Tour zbyt wiele dla Kowalczyk znaczy, by go przerywać, zwłaszcza teraz, gdy prowadzi. I przed jutrzejszym biegiem na 3,3 km stylem klasycznym w Toblach (15.45, transmisja w TVP 2 i Eurosporcie), o którym Justyna mówiła przed odjazdem z Oberstdorfu, że może być jej najlepszym startem w wyścigu. W takich przedłużonych sprintach jak ten Justyna od kilku lat właściwie nie schodzi z podium, stylem klasycznym sunie w Tour de Ski jak torpeda, a trasa jest z ostrym podbiegiem, więc są powody, by liczyć na powiększenie, albo przynajmniej utrzymanie przewagi nad Bjoergen.
Wszystko więc wskazuje na to, że do ostatniego etapu Touru Justyna będzie każdym dozwolonym sposobem powstrzymywała stan zapalny. Już wcześniej zaplanowała, że po TdS ominie sprinty w Mediolanie. I te dwa tygodnie wolnego od startów (do 21-22 stycznia, bo wtedy są biegi w Otepaeae) powinny wystarczyć, by spokojnie doczekać do operacji po zakończeniu sezonu. A jeśli nie wystarczy, to przerwę można wydłużyć. – Justyna jest rozsądna i na pewno nie zrobi niczego, co by zagroziło potem jej przygotowaniom do mistrzostw świata 2013 i igrzysk w Soczi – tłumaczy doktor Śmigielski.

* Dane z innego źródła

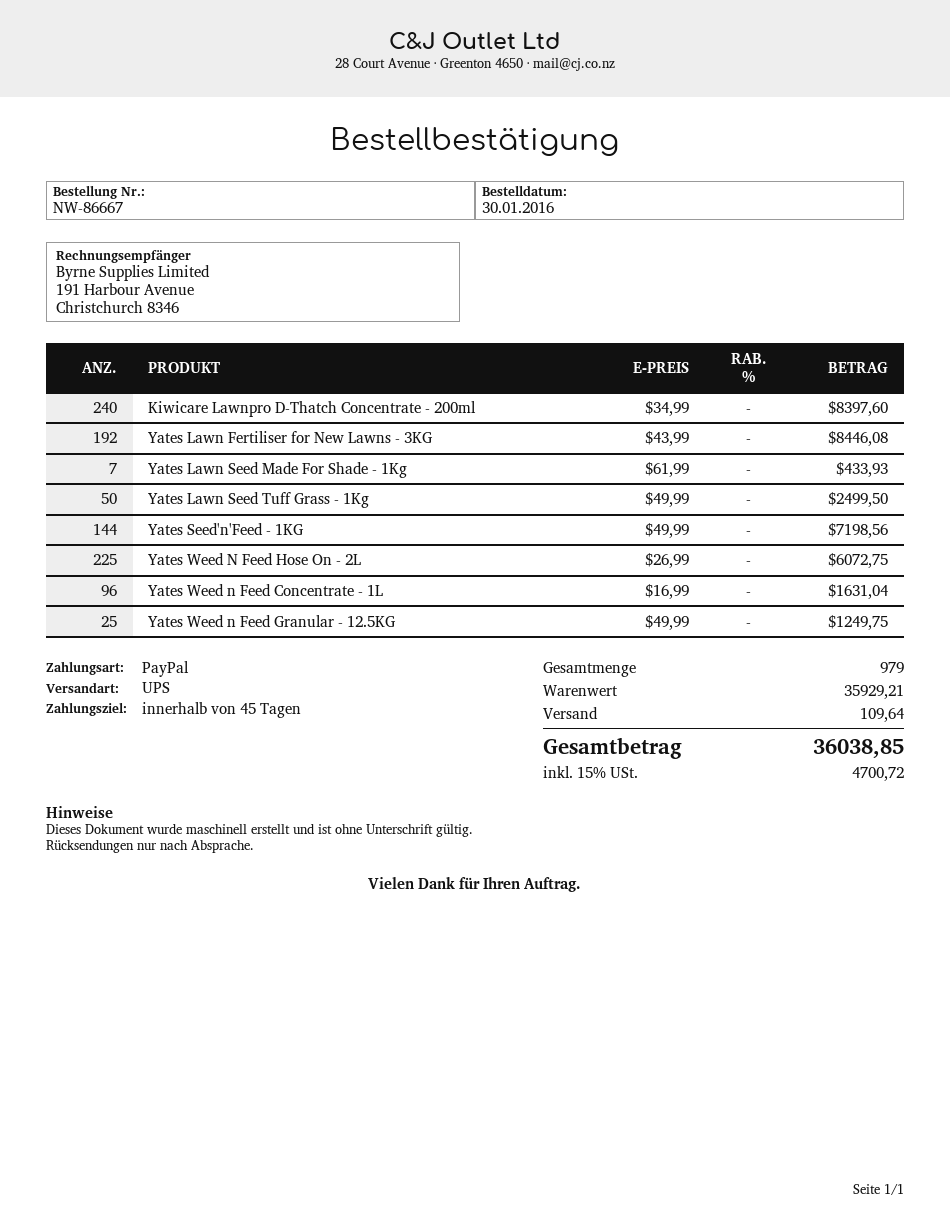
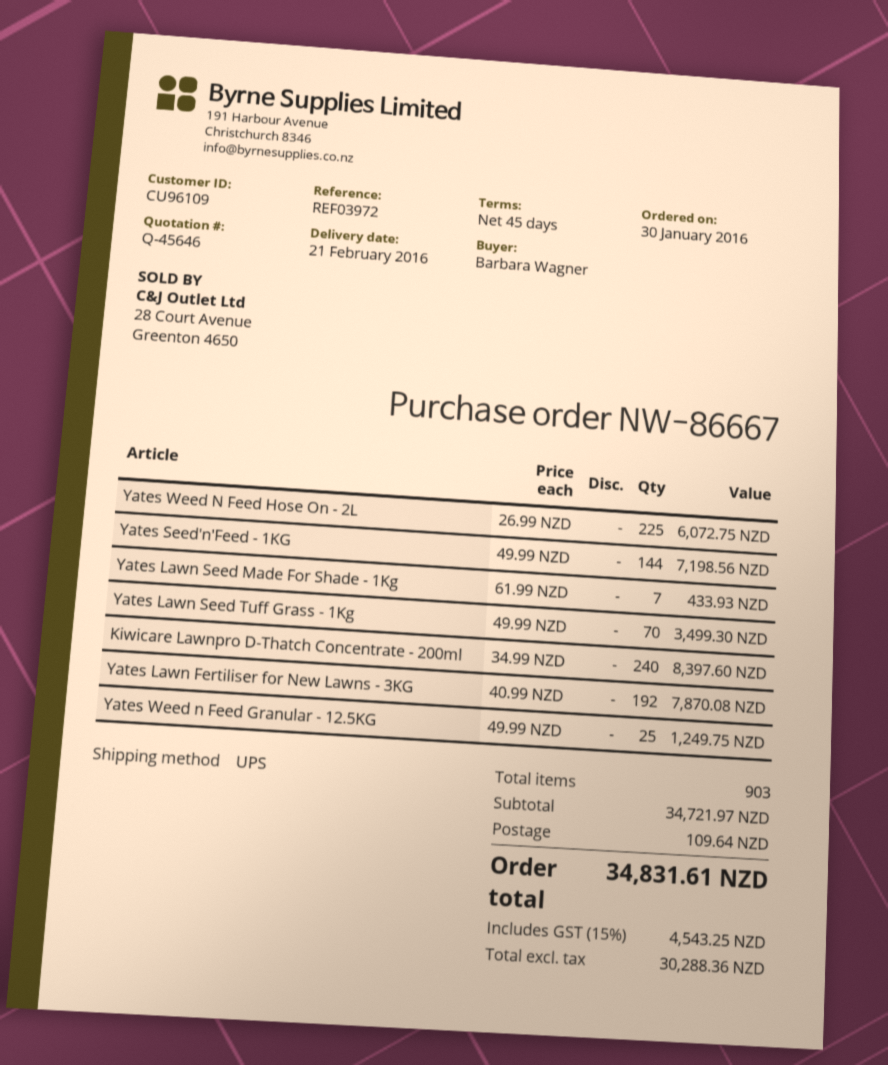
Yates Lawn Fertiliser for New Lawns - 3KG: 192 x 43.99 = 8446.08 -> 192 x 40.99 = 7870.08
Yates Lawn Seed Tuff Grass - 1Kg: 50 x 49.99 = 2499.50 -> 70 x 49.99 = 3499.30
Yates Weed n Feed Concentrate - 1L: 96 x 16.99 = 1631.04 -> none
total quantity: 979 -> 903
subtotal: 35929.21 -> 34721.97
tax: 15% = 4700.72 -> 15% = 4543.25
total: 36038.85 -> 34831.61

Nawet operacja nie jest jego zdaniem przesądzona, choć wydaje się, że Justyna już się z nią pogodziła. – Czasami dla psychiki sportowca taki sygnał jest potrzebny: operacja zrobiona, kolano oczyszczone, teraz nie muszę się już tak martwić. Ale ocenimy to jeszcze – mówi Śmigielski.
Przed jutrzejszym biegiem na 3,3 km ze startu indywidualnego Justyna ma 26,6 sekundy przewagi nad Marit Bjoergen i 1.06,6 nad Therese Johaug. To będzie półmetek Touru, po nim zostaną jeszcze dwa etapy w Toblach i dwa w Val di Fiemme.